When we are asked our age, it's an invitation to box us into cultural portals defined by groupthink. But if we decide to deny the labeling, we must give the inquisitors of time permission to not like our response. Focusing on age as identity of selfhood, is a distraction from cultivating character and achievements.
When meeting a potential friend or romantic partner, age is usually one of the first questions asked. Age becomes a marker to define and behave based on preconceived notions determined by how long one has existed.
If identity is reduced to age, it encourages dialogue within parameters dictating what to expect and how to interact assuming level of maturity, stability, and potential future. Yet, age is a poor predictor of the qualities we ascribe to the effect of time on selfhood.

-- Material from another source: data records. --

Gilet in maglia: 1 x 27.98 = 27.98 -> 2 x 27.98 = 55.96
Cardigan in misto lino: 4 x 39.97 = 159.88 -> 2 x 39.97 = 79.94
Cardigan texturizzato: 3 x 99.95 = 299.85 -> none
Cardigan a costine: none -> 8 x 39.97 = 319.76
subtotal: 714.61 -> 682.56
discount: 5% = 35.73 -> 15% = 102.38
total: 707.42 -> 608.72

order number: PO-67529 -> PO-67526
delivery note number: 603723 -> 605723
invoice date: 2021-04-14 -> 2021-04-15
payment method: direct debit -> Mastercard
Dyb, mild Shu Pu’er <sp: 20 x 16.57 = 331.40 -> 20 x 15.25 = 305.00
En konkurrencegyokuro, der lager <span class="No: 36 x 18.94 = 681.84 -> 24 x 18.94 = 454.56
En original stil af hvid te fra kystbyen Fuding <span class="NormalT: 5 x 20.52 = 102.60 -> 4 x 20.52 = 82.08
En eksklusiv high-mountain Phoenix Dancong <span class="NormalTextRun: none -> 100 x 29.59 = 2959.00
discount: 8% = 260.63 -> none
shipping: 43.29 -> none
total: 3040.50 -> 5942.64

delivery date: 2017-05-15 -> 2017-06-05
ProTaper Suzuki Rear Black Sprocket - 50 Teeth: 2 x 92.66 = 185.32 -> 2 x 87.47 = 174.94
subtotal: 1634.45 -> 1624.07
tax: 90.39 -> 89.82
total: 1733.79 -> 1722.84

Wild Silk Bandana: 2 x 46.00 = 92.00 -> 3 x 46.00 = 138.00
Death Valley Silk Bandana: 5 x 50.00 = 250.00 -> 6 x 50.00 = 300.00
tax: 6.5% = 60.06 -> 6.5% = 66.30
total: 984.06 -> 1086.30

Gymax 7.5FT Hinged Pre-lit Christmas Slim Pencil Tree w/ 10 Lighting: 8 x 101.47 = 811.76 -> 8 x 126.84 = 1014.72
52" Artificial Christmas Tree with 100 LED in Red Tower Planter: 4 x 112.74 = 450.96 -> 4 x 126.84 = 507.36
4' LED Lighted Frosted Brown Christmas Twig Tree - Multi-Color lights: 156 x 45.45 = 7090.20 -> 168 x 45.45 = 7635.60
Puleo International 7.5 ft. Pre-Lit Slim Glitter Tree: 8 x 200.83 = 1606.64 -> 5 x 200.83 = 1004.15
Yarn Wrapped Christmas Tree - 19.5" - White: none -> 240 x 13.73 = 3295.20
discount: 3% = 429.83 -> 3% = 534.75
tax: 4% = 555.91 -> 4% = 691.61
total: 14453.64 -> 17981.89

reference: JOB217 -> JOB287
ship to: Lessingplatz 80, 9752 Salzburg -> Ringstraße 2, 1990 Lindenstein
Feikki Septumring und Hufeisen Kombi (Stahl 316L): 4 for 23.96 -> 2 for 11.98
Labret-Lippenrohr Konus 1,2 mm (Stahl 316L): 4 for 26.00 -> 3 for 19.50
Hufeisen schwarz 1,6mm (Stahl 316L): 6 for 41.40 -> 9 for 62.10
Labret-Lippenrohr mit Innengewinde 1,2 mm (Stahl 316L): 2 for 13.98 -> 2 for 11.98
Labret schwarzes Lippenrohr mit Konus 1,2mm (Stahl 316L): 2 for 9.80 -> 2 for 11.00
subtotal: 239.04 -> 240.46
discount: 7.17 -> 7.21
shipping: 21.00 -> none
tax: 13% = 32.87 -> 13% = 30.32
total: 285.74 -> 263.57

It's essential, however, to understand the subtleties involved in how age identity is detrimental to gracefully growing older. Cultures determine how one should act, dress, and live according to age with little awareness of how biology responds to collective beliefs. I argue in my books and courses that, while growing older is merely the passing of time, aging is how we respond to time based on the beliefs we assimilate from our cultures.
Aging-consciousness promotes a self-fulfilling prophecy of diminishing mindbody becomingness: Biology hostage to cultural impositions.
But, there's a better way. Choosing a path of ageless-consciousness shields selfhood from the cultural sirens luring biology to capitulate in the face of cultural mandates.